(Dataset records)
□ □ □ □ □ □ □
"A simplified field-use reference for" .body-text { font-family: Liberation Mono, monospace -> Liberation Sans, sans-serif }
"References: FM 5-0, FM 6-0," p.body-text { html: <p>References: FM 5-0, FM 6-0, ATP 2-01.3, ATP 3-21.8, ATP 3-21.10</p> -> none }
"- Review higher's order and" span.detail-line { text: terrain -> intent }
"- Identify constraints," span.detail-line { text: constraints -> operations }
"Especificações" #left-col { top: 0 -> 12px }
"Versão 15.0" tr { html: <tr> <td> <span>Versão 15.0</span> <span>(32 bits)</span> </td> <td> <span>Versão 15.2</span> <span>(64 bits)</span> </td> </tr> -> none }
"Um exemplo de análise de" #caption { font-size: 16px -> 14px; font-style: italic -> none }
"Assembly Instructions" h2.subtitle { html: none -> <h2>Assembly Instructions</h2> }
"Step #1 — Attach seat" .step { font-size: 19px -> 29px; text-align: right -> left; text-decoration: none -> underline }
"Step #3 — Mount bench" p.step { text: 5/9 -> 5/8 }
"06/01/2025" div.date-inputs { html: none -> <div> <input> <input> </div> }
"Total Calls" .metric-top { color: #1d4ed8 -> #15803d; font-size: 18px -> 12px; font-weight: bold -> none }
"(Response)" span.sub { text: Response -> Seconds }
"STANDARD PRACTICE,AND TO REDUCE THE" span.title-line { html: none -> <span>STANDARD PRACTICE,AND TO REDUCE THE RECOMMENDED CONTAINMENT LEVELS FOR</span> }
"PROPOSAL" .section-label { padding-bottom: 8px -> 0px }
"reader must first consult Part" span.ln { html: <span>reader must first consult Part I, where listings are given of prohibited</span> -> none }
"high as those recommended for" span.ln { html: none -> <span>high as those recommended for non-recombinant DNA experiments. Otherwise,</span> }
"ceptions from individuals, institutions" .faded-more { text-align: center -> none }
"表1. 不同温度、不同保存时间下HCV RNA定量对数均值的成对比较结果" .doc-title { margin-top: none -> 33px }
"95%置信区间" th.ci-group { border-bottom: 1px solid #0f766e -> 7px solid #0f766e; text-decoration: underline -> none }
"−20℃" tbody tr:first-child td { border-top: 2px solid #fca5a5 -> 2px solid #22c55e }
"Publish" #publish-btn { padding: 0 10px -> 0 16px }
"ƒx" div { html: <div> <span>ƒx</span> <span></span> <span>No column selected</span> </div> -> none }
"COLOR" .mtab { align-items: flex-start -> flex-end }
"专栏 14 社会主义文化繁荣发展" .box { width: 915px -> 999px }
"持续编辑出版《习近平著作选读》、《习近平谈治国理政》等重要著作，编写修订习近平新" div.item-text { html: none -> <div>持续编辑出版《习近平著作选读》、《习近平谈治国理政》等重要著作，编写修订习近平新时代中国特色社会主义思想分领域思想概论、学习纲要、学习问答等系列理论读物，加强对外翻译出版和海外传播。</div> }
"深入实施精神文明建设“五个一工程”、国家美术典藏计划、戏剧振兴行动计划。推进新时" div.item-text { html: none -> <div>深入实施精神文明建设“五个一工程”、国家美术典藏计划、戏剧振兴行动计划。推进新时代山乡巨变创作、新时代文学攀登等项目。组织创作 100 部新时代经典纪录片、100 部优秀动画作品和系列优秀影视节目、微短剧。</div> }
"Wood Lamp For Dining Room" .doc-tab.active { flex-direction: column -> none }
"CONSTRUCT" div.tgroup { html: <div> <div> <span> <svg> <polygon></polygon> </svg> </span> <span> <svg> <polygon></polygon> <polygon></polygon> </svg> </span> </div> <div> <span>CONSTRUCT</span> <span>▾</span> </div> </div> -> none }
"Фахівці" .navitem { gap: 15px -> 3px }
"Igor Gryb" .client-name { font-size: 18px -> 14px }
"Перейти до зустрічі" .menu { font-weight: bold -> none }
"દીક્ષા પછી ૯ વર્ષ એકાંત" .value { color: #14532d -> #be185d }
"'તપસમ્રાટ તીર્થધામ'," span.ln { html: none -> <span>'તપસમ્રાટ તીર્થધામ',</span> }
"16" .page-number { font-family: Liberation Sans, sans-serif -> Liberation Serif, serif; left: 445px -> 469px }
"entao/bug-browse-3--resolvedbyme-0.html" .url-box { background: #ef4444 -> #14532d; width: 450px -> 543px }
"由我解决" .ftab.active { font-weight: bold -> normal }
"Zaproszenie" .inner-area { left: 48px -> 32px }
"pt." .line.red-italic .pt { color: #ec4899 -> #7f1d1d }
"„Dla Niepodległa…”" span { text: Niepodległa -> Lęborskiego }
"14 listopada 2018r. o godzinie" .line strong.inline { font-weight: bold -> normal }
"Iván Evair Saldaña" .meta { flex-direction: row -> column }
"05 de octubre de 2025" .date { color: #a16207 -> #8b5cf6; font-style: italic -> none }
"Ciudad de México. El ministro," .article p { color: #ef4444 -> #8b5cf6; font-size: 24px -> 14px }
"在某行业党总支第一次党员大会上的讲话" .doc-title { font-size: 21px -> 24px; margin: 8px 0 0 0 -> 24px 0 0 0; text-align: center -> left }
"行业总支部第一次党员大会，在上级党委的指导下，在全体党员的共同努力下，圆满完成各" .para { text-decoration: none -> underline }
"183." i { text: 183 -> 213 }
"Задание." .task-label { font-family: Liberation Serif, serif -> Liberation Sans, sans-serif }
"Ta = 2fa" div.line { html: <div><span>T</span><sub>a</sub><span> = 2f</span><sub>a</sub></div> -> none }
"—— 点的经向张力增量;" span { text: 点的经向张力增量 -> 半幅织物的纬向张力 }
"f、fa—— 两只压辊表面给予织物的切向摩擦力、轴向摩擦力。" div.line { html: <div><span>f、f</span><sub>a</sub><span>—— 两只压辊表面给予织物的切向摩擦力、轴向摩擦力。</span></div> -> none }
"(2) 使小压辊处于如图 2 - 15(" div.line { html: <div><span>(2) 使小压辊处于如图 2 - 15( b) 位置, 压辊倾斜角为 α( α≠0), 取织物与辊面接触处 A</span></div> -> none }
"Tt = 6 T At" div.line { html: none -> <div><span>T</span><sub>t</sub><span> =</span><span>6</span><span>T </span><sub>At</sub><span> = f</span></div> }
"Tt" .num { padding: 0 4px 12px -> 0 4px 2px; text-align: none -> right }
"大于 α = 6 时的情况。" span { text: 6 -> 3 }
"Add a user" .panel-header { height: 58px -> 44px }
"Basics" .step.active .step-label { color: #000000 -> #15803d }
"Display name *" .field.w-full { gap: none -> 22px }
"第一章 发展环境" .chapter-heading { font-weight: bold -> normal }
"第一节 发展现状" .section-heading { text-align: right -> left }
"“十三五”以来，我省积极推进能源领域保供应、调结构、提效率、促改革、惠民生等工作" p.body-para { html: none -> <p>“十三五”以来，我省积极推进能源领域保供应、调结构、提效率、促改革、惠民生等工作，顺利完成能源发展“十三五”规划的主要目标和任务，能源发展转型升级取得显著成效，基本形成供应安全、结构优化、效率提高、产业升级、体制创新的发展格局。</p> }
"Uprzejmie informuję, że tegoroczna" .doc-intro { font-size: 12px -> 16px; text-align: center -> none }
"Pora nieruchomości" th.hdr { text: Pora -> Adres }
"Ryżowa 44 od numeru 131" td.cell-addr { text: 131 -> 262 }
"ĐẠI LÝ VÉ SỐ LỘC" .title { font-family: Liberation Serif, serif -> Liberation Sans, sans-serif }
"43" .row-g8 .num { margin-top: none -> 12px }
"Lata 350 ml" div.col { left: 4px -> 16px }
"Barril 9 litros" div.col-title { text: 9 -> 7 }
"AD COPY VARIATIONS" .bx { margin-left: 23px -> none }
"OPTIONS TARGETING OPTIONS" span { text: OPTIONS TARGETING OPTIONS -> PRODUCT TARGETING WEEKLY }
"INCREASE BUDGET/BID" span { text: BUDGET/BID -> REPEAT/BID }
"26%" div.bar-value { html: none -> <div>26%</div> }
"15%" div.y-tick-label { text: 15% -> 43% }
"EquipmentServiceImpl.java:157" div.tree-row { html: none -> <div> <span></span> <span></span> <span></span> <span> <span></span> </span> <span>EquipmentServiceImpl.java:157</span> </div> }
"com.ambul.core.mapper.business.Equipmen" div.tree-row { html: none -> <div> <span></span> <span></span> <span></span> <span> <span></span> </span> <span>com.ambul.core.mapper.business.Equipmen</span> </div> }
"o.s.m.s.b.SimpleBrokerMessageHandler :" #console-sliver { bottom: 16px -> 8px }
□ □ □ □ □ □ □
## BRIEF
In the records above, the line with "top: 0 -> 12px" marks the start and the line with "exemplo de análise" marks the end; copy that stretch exactly, both lines included, and nothing else.

## ANSWER TO THIS PROBLEM
"Especificações" #left-col { top: 0 -> 12px }
"Versão 15.0" tr { html: <tr> <td> <span>Versão 15.0</span> <span>(32 bits)</span> </td> <td> <span>Versão 15.2</span> <span>(64 bits)</span> </td> </tr> -> none }
"Um exemplo de análise de" #caption { font-size: 16px -> 14px; font-style: italic -> none }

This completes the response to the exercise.